Sometimes search engines have a bit of help in picking up on user intent. That’s the premise behind personalization: gather enough data about a person’s search habits and you’ll be able to understand what it is they want when they type in [oneida].

But even personalized systems aren’t perfect. Yesterday, perhaps I was looking for flatware; today, I might be researching New York Indian tribes. Tomorrow, religious collective movements. This is part of the reason why there is a limit to how personalized Google has made its personalized results.

Like personalized results, our perception of relevance is subjective. As Phillip Lenssen said on a comment on a Google Operating System post last month:

A 51% “success rate” could mean Google is “only” the best 51% of the time, or it could mean Google returns exactly the right result for the tastes of 51% of the people, and that the other people prefer other types of results.

As we know, the brand associated with a SERP (and the image of the brand) has a great affect on how relevant we think the results are—even when the results are, in fact, exactly the same.

Add to this the fact that the snippets on the page aren’t long enough or detailed enough for us to really tell what we’re clicking through to. A site could be totally on-point for my query, but if it requires me to register, forces music upon me, features a horrific amount of ads or is simply completely illegible, I won’t be able to consider it “relevant.” (And I will run far, far away.)

Once we get to a site, design and other “irrelevant” factors affect our perception of a site, making it difficult to isolate ‘relevance’ alone as a cause for someone to hit the ‘back’ button. And who’s to say that hitting the ‘back’ button means a site is irrelevant, anyway?
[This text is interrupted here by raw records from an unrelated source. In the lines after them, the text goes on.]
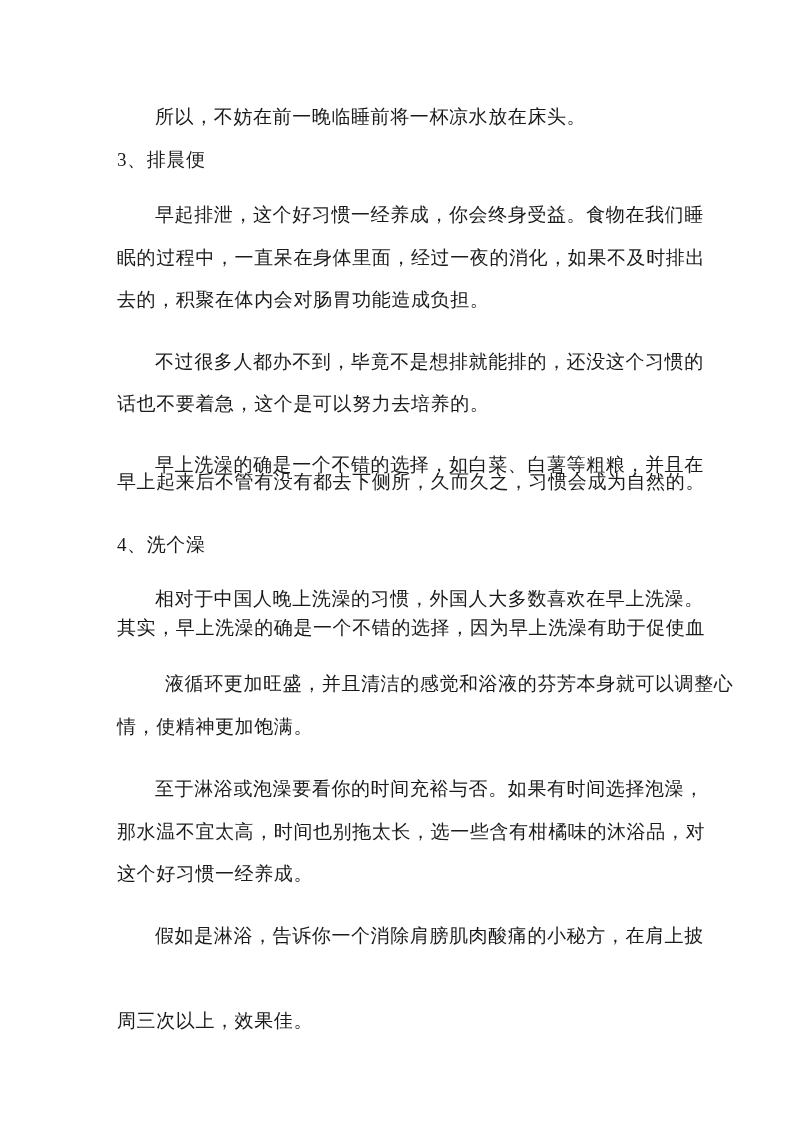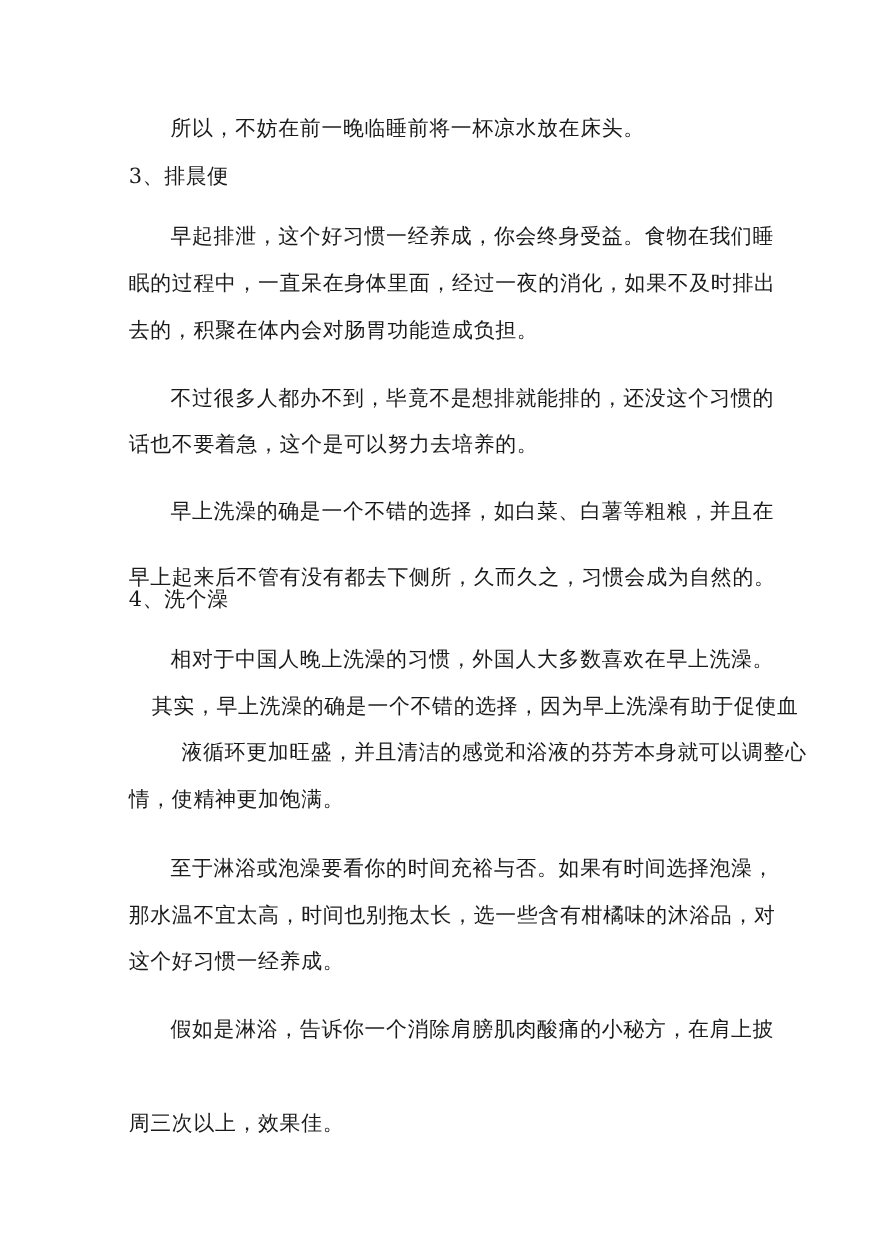--- a/index.html
+++ b/index.html
@@ -14,20 +14,21 @@
       overflow: hidden;
       font-family: "DejaVu Serif", "Liberation Serif", serif;
       color: #1a1a1a;
     }
     .page {
       position: absolute;
       left: 0; top: 0;
       width: 793px;
       height: 906px;
       background: #ffffff;
+      font-family: Liberation Serif, serif;
     }
     .line {
       position: absolute;
       left: 117px;
       width: 560px;
       font-size: 19px;
       line-height: 24px;
       height: 24px;
       white-space: nowrap;
       letter-spacing: 0.6px;
@@ -45,26 +46,26 @@
   <div class="line heading" style="top:148px;">3、排晨便</div>
 
   <div class="line indent" style="top:203px;">早起排泄，这个好习惯一经养成，你会终身受益。食物在我们睡</div>
   <div class="line" style="top:246px;">眠的过程中，一直呆在身体里面，经过一夜的消化，如果不及时排出</div>
   <div class="line" style="top:288px;">去的，积聚在体内会对肠胃功能造成负担。</div>
 
   <div class="line indent" style="top:350px;">不过很多人都办不到，毕竟不是想排就能排的，还没这个习惯的</div>
   <div class="line" style="top:392px;">话也不要着急，这个是可以努力去培养的。</div>
 
   <div class="line indent" style="top:453px;">早上洗澡的确是一个不错的选择，如白菜、白薯等粗粮，并且在</div>
-  <div class="line" style="top:513px;">早上起来后不管有没有都去下侧所，久而久之，习惯会成为自然的。</div>
+  <div class="line" style="top:470px;">早上起来后不管有没有都去下侧所，久而久之，习惯会成为自然的。</div>
 
   <div class="line heading" style="top:533px;">4、洗个澡</div>
 
   <div class="line indent" style="top:587px;">相对于中国人晚上洗澡的习惯，外国人大多数喜欢在早上洗澡。</div>
-  <div class="line" style="top:630px;margin-left:21px;">其实，早上洗澡的确是一个不错的选择，因为早上洗澡有助于促使血</div>
+  <div class="line" style="top:616px;">其实，早上洗澡的确是一个不错的选择，因为早上洗澡有助于促使血</div>
   <div class="line" style="top:672px;margin-left:48px;">液循环更加旺盛，并且清洁的感觉和浴液的芬芳本身就可以调整心</div>
   <div class="line" style="top:715px;">情，使精神更加饱满。</div>
 
   <div class="line indent" style="top:777px;">至于淋浴或泡澡要看你的时间充裕与否。如果有时间选择泡澡，</div>
   <div class="line" style="top:820px;">那水温不宜太高，时间也别拖太长，选一些含有柑橘味的沐浴品，对</div>
   <div class="line" style="top:862px;">这个好习惯一经养成。</div>
 
   <div class="line indent" style="top:924px;">假如是淋浴，告诉你一个消除肩膀肌肉酸痛的小秘方，在肩上披</div>
   <div class="line" style="top:1009px;">周三次以上，效果佳。</div>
How many times have you gotten the information you needed and were done with a site?

Objective measures of relevance, on the other hand, are made in a vacuum. They are far outside the real world and our realm of experience. In an objective measure of relevance, the tester types in a query, which they probably didn’t choose. [Apple], perhaps.

And then tester judged how relevant the results are. But “relevance” here isn’t determined by what the searcher really wanted when they typed in the query: it’s what the research team decided was the “right” answer when you ask a search engine “[Apple]?” If their definition doesn’t include Braeburns, suddenly the search engine is wrong.

One of my college professors called this problem with research “The Utterly Boring World.” In this world, The man bit the sandwich is a perfectly fine construct, while *The sandwich bit the man is ungrammatical because it is nonsensical. But there is a place for nonsense in the real world—and a place for Braeburns on a SERP, even if that wasn’t what you were looking for. It might be exactly what someone else wanted.